A vrai dire, l’expression “manipulation génétique” reste ambiguë et doit faire l’objet d’un véritable discernement moral, car elle recouvre d’une part des essais aventureux tendant à promouvoir je ne sais quel surhomme et, d’autre part, des salutaires visant à la correction des anomalies, telles que certaines maladies héréditaires, sans parler des applications bénéfiques dans les domaines de la biologie animale et végétale utiles à la production alimentaire. Pour ces derniers cas, certaines commencent à parler de “chirurgie génétique”, comme pour mieux montrer que le médecin intervient non pour modifier la nature mais pour l’aider à s’épanouir dans sa ligne, celle de la création, celle voulue par Dieu. En travaillant dans ce domaine, évidemment délicat, le chercheur adhère au dessein de Dieu. Dieu a voulu que l’homme soit le roi de la création. A vous, chirurgiens, spécialistes de travaux de laboratoires et médecins généralistes, Dieu fait l’honneur de coopérer par toutes les forces de votre intelligence à l’œuvre de la création commencée au premier jour du monde. On ne peut que rendre hommage à l’immense progrès accompli dans ce sens par la médecine du XIXe et du XXe siècles. Mais, comme vous le voyez, il est plus que jamais nécessaire de surmonter la séparation entre la science et l’éthique, de retrouver leur unité profonde. C’est de l’homme que vous traitez, de l’homme dont précisément l’éthique sauvegarde la dignité.

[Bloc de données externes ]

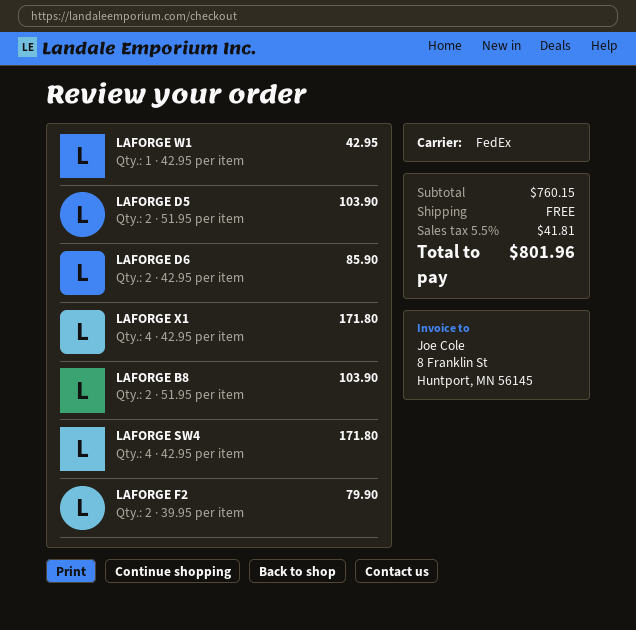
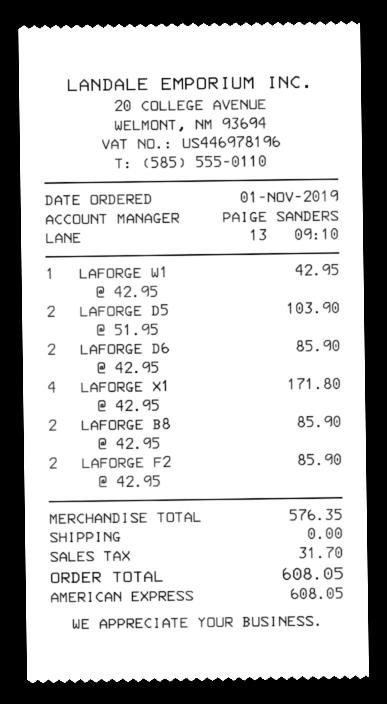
LAFORGE B8: 2 x 51.95 = 103.90 -> 2 x 42.95 = 85.90
LAFORGE SW4: 4 x 42.95 = 171.80 -> none
LAFORGE F2: 2 x 39.95 = 79.90 -> 2 x 42.95 = 85.90
subtotal: 760.15 -> 576.35
tax: 41.81 -> 31.70
total: 801.96 -> 608.05

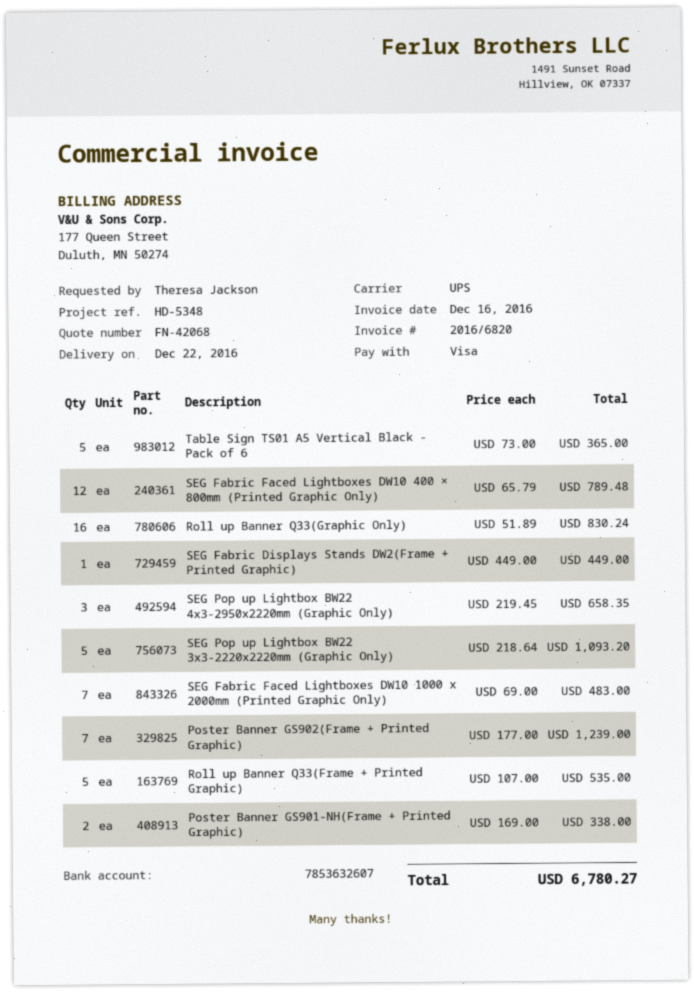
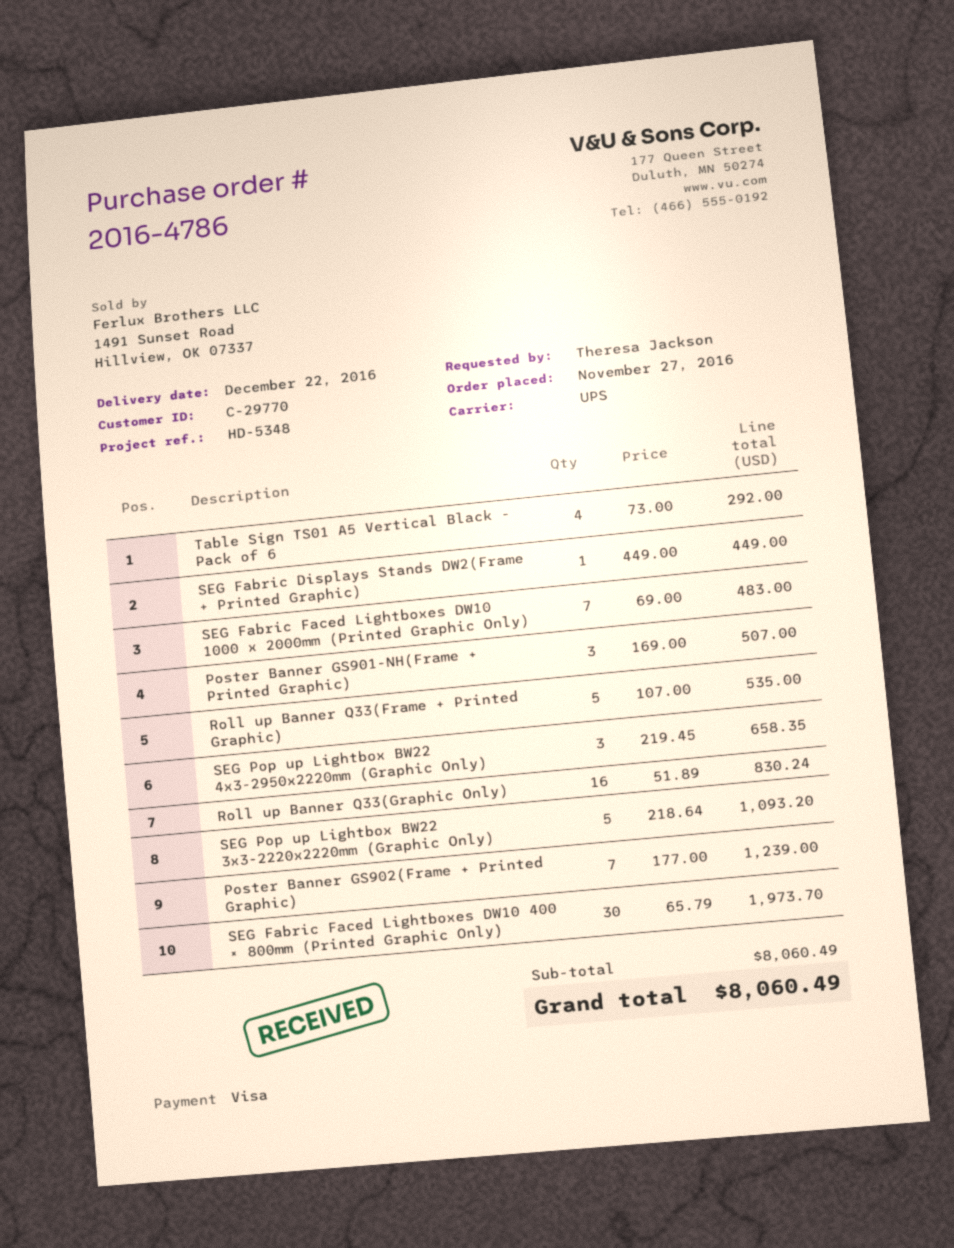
Table Sign TS01 A5 Vertical Black - Pack of 6: 5 x 73.00 = 365.00 -> 4 x 73.00 = 292.00
SEG Fabric Faced Lightboxes DW10 400 × 800mm (Printed Graphic Only): 12 x 65.79 = 789.48 -> 30 x 65.79 = 1973.70
Poster Banner GS901-NH(Frame + Printed Graphic): 2 x 169.00 = 338.00 -> 3 x 169.00 = 507.00
total: 6780.27 -> 8060.49

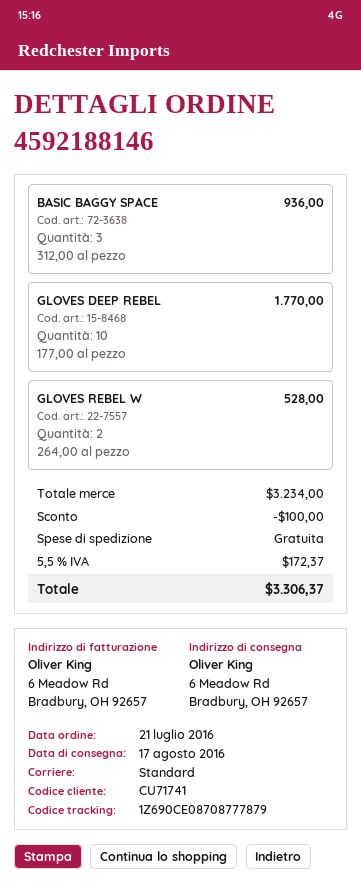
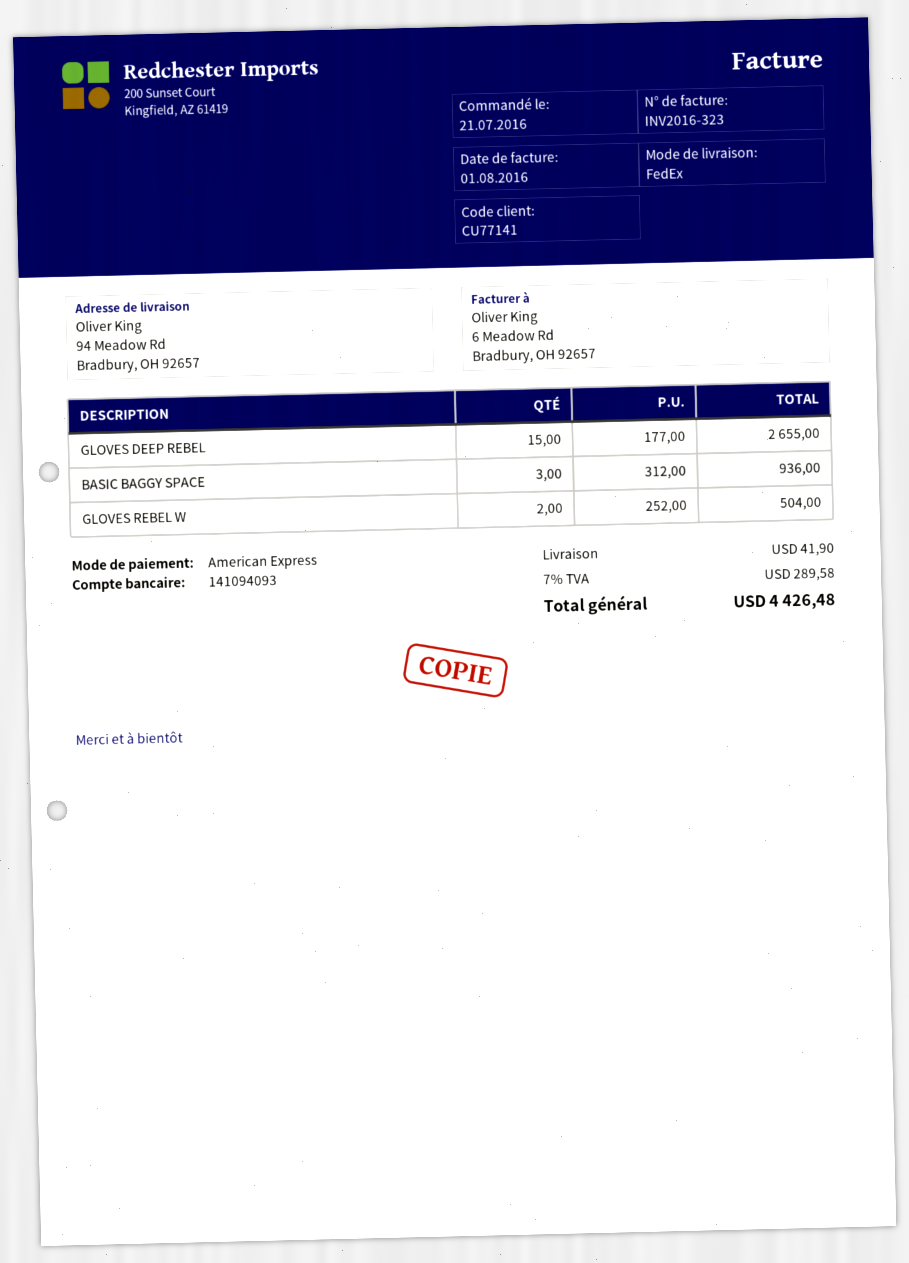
customer number: CU71741 -> CU77141
shipping method: standard -> FedEx
ship to: 6 Meadow Rd, Bradbury, OH 92657 -> 94 Meadow Rd, Bradbury, OH 92657
GLOVES DEEP REBEL: 10 x 177.00 = 1770.00 -> 15 x 177.00 = 2655.00
GLOVES REBEL W: 2 x 264.00 = 528.00 -> 2 x 252.00 = 504.00
discount: 100.00 -> none
shipping: 0.00 -> 41.90
tax: 5.5% = 172.37 -> 7% = 289.58
total: 3306.37 -> 4426.48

En vous remerciant de votre visite et de votre confiance, et conscient des graves responsabilités qui pèsent sur vous, je forme les meilleurs vœux pour votre action et votre témoignage au sein de l’Association Médicale Mondiale et au milieu de tous vos confrères médecins, et j’invoque les Bénédictions de Dieu, l’Auteur de la vie, sur chacun de vous, sur votre labeur, sur vos foyers et vos amis.


*Insegnamenti di Giovanni Paolo II, vol. VI, 2 p. 917-923.

L'Osservatore Romano 30.10. 1983 p.7.

L'Osservatore Romano. Edition hebdomadaire en langue française n. 46 p.1.

La Documentation Catholique n.1863 p.1067-1069.